Мои первоначальные попытки предсказать матчи ARAM на основе 48 000 тренировочных матчей не увенчались успехом. Я надеялся, что смогу предсказать исход матча с 70-процентной точностью. К сожалению, я не смог добиться большего, чем подбрасывание монеты, что практически сделало мою модель бесполезной.

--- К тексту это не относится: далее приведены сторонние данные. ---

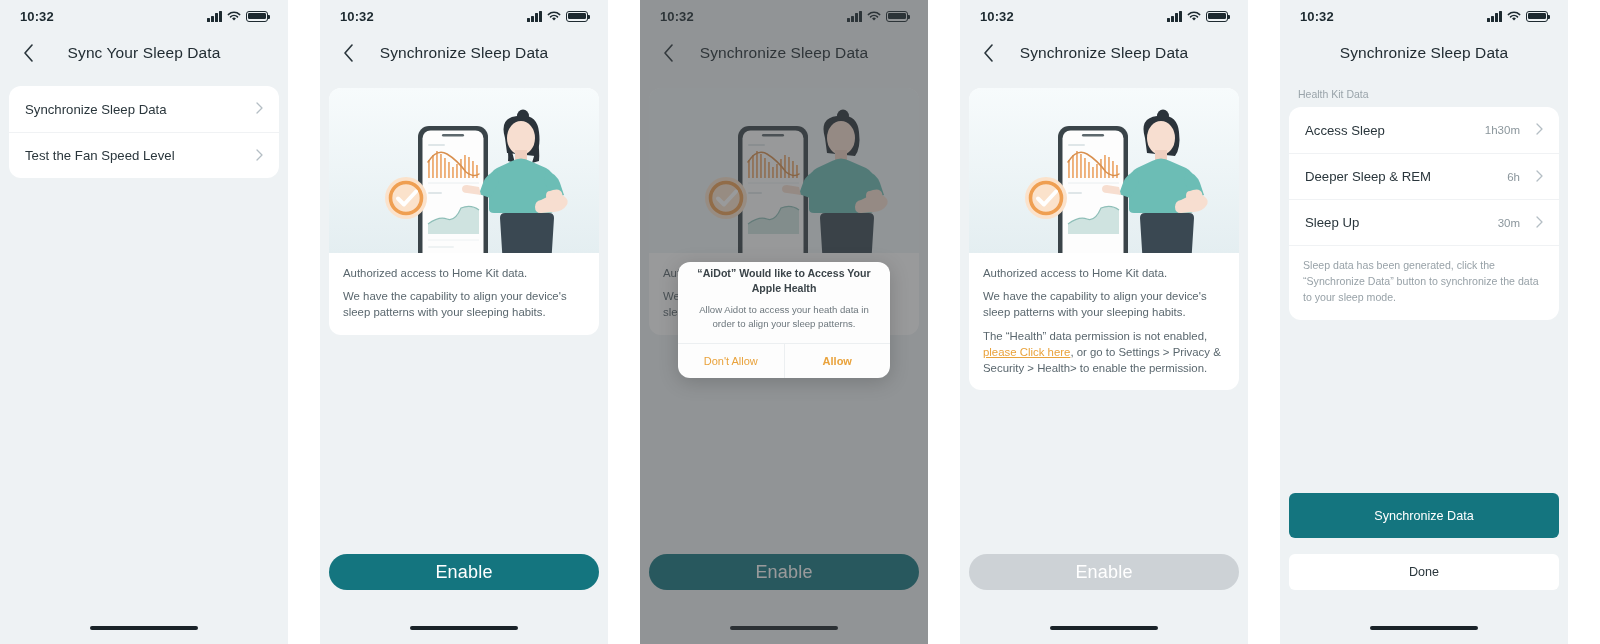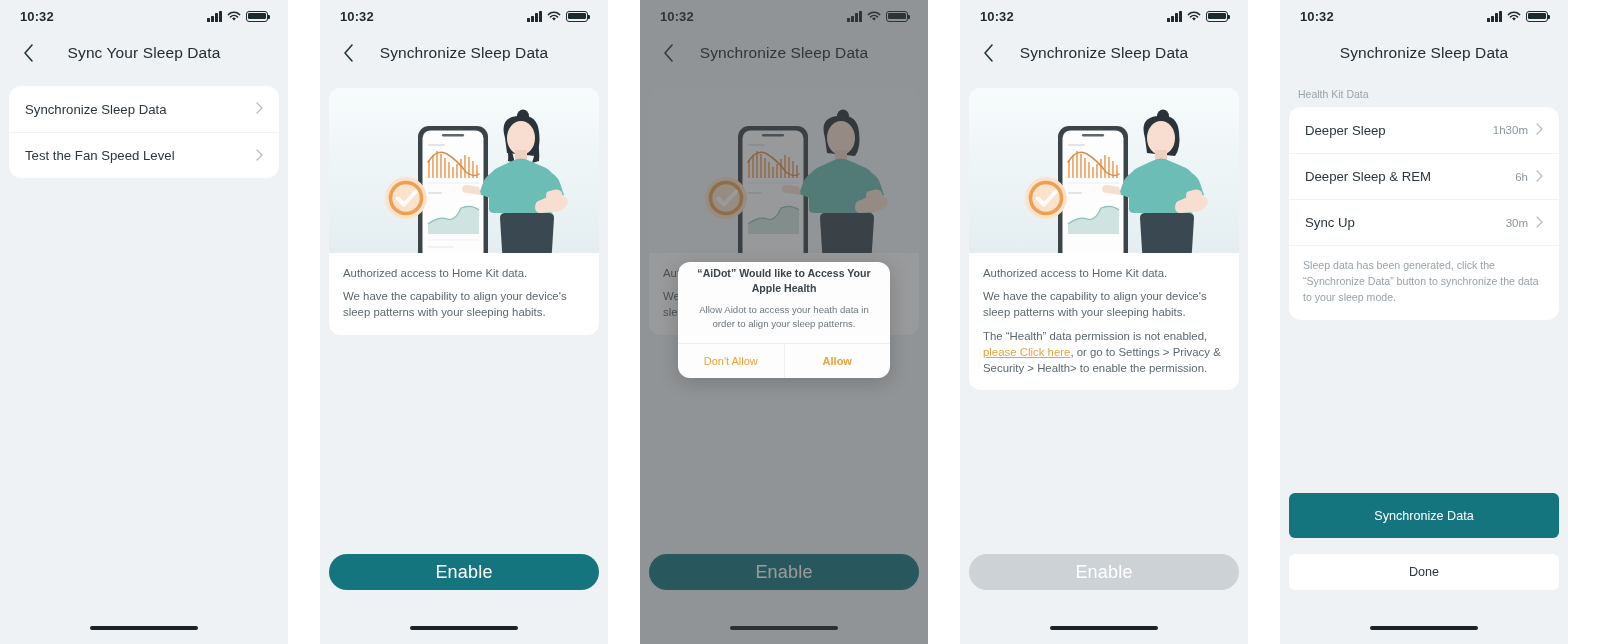"Deeper Sleep" span.row-label { text: Deeper -> Access }
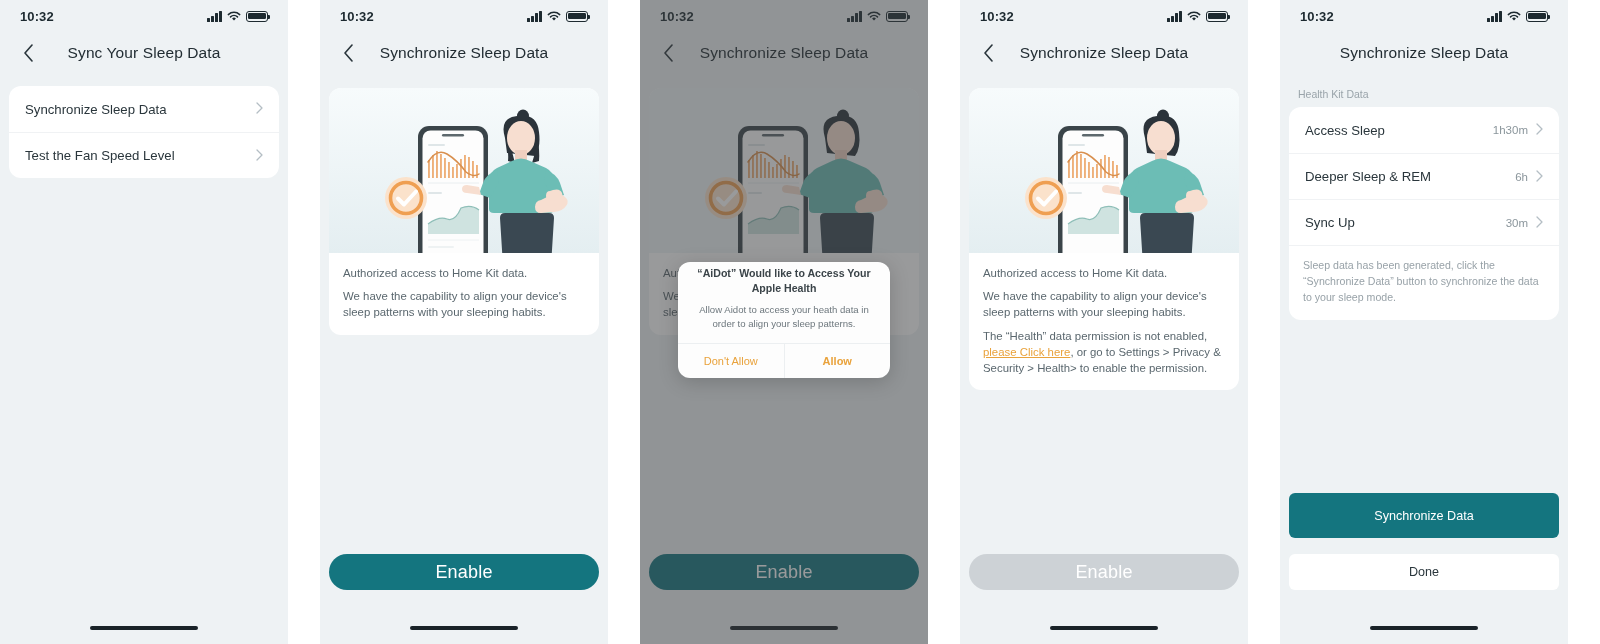"1h30m" .row-right { gap: 8px -> 16px }
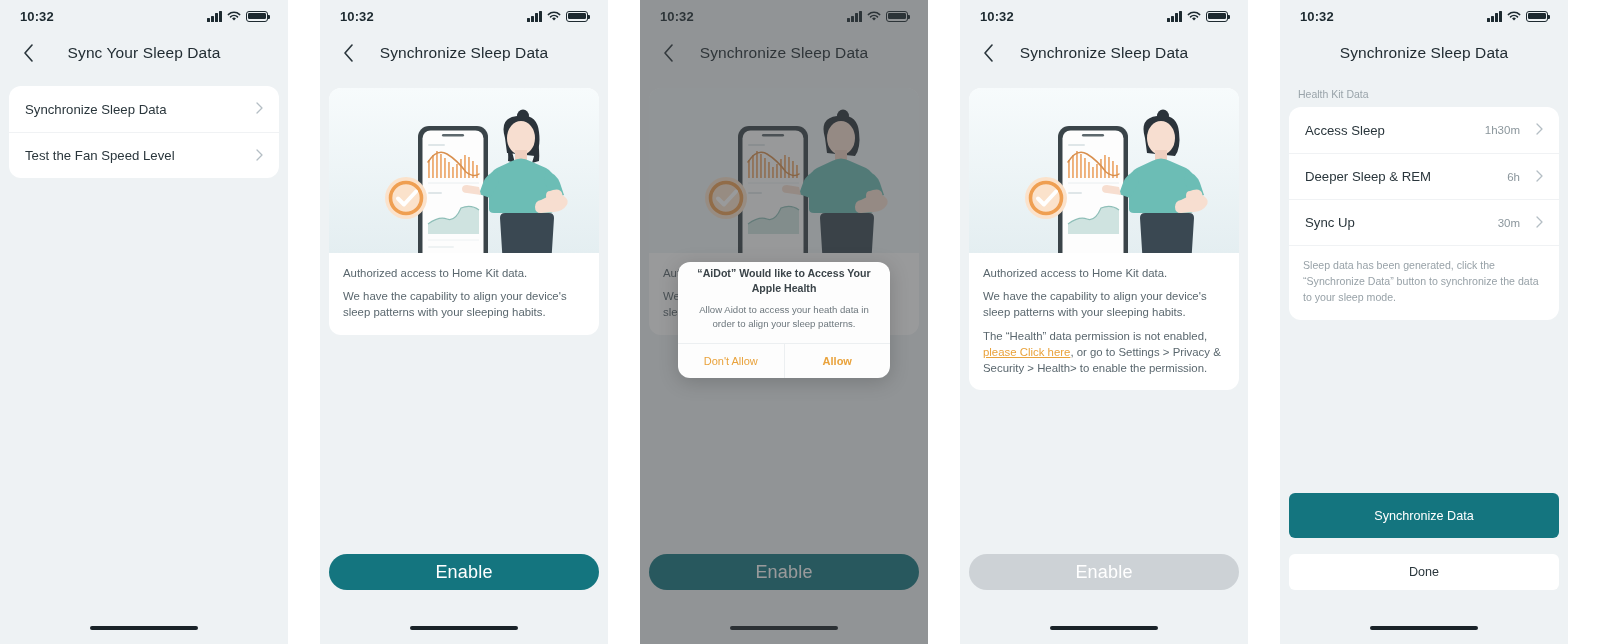"Sync Up" span.row-label { text: Sync -> Sleep }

Каждый обучающий пример представлял собой разреженный вектор из 136 значений, по одному для каждого чемпиона. Если бы чемпион (в команде пять уникальных чемпионов) присутствовал, значение было бы 1, иначе 0.

Я попробовал два разных подхода к моделированию данных. В своем предыдущем посте я упомянул об одном подходе, при котором я создавал бы два примера из каждого матча, по одному примеру для каждой команды. Другой подход, который я пробовал, заключался в создании векторов размером 272 (136 x 2), где чемпионы одной команды представляли первые 136 значений в векторе, а другая команда представляла последние 136 значений.

Оба подхода дали мне примерно одинаковые результаты, и, к сожалению, ни один из подходов не сходился. Я могу попытаться просканировать API Riot для получения дополнительных данных или поискать другие способы моделирования совпадений, чтобы повысить точность моей модели.